Валь проявлял усердие: в результате поездки был отстранен от должности военный губернатор Восточной Сибири Пантелеев. Плеве назначил начальником края графа Кутайсова. Как своему человеку, издавна ему преданному, Плеве ему обещал: «Всякое превышение власти покрою, а послабления не потерплю». Кутайсов воспользовался этой «установкой» широко, с размахом…
Вступив в должность, тотчас взялся за сочинение циркуляров; они имели одну цель: зажать в железные тиски политическую ссылку.
— Направляясь в Сибирь, едва, говорили, вошел в свой вагон, с порога стал диктовать драконовы законы насчет ссыльных. До вас они пока еще не докатились, — сказал Бабушкин.
— Как — не докатились? Ко мне уже три раза ночью пристав являлся проверять, не удрал ли, — сказал Антон.
— Ну, видимо, это еще цветочки, — продолжал Бабушкин. — Кутайсов рассуждает так: до сих пор революционеры в ссылке находились, так сказать, в революционном отпуске. С этим надо покончить. Кого не сломила тюрьма, жестокие условия, оторванность от родных мест, сломит бесчеловечный режим. В этом есть своя логика. А для нас это значит: продолжение борьбы здесь другими средствами.
— Какими? — спросил удивленный Костюшко.
Бабушкин ответил просто:
— Не знаю. Я еще не продумал всего. Только мне кажется, что нам придется вернуться к активным формам протеста.
Он сделал нажим на слове «активным», и Костюшко отметил про себя, что Бабушкин сказал «вернуться». Оговорился он?
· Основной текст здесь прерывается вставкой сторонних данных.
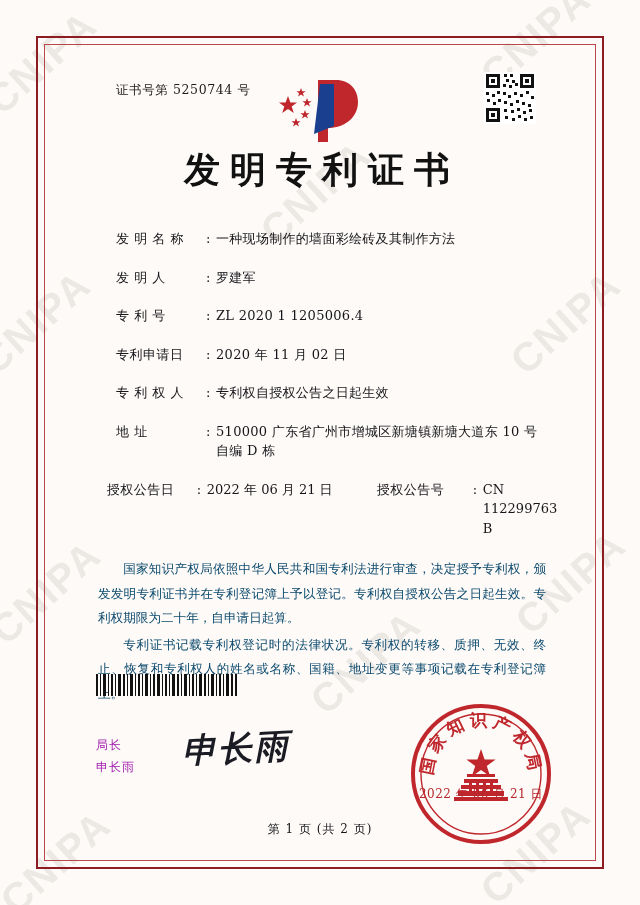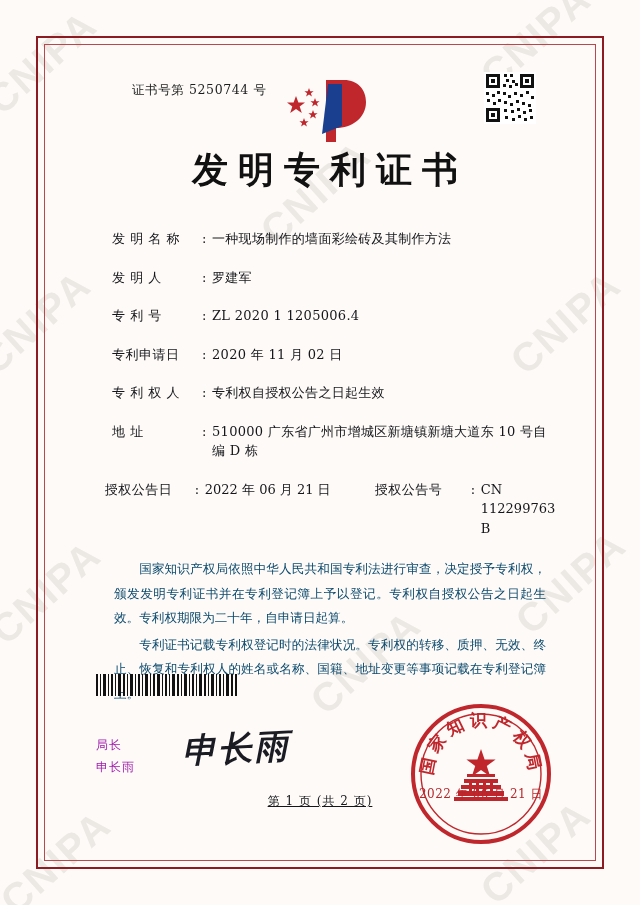"证书号第 5250744 号" .content { padding: 22px 34px 0 54px -> 22px 34px 0 38px }
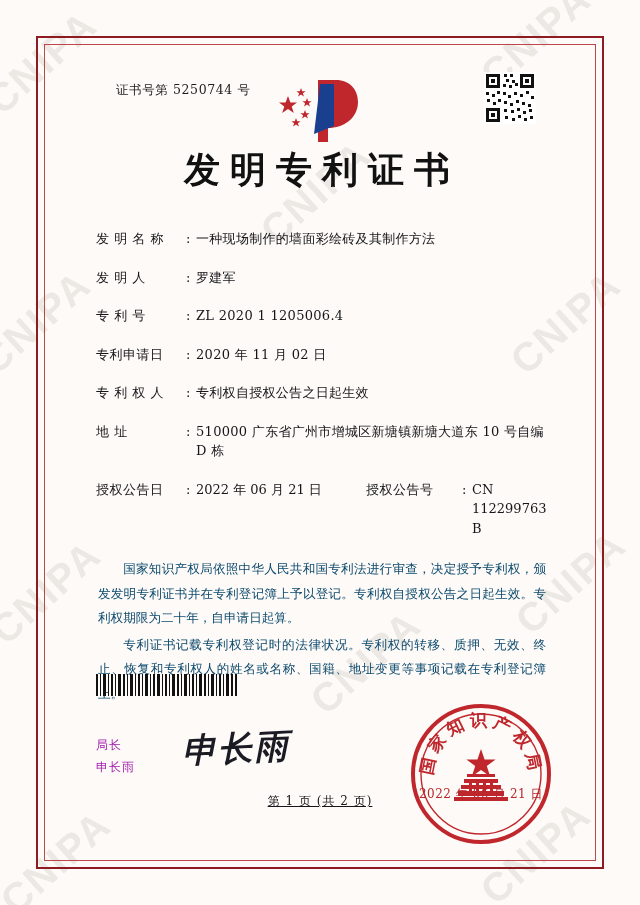"发 明 名 称" .row .label { margin-left: none -> 20px }
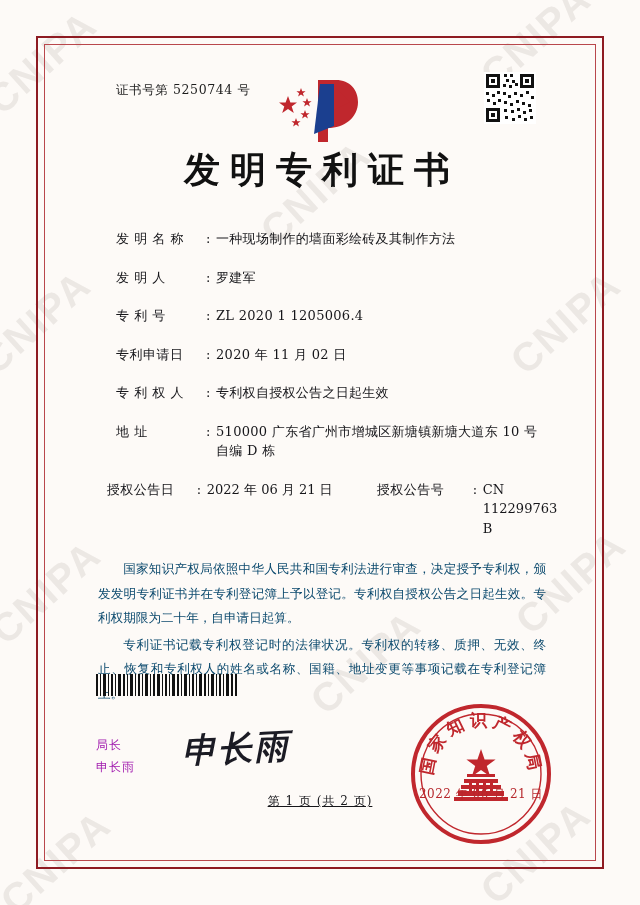"第 1 页 (共 2" .page-no { text-decoration: underline -> none; top: 749px -> 777px }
Или он думал о трагедии, разыгравшейся в этих же местах пятнадцать лет назад? Тогда с протестом выступили ссыльные народовольцы, выступили жертвенно, стихийно, безрассудно, зная, что будут уничтожены.
Бабушкин, конечно, имел в виду организованное выступление, но в какой форме?
Костюшко не удалось продолжить разговор: за перегородкой кто-то сильно хлопнул дверью, послышался начальственный басовитый голос, покашливание. На пороге показался маленький старичок — пристав, которого ссыльные прозвали за сладкие речи Златоустом.
Златоуст произнес приветливо:
— Добрый вечер, господа.
Никто не ответил.
Со вздохом он уселся на стул и принялся закуривать. В наступившей тишине было слышно, как за перегородкой топчутся с мороза стражники. Пристав обвел всех добродушным взглядом слезящихся от ветра глаз и предложил:
— Попрошу всех господ ссыльных разойтись по своим квартирам.
Он выпустил дым, пожевал губами и добавил:
— Собрания не положены-с.
— У нас не собрание, а обыкновенное чаепитие. Пришли проведать больного товарища, — сказал Костюшко.
— Все равно не положено-с, — Златоуст потрогал по очереди все пуговицы своей шинели, — прошу разойтись.
— А мы не хотим расходиться, — сказал Бабушкин без вызова, спокойно.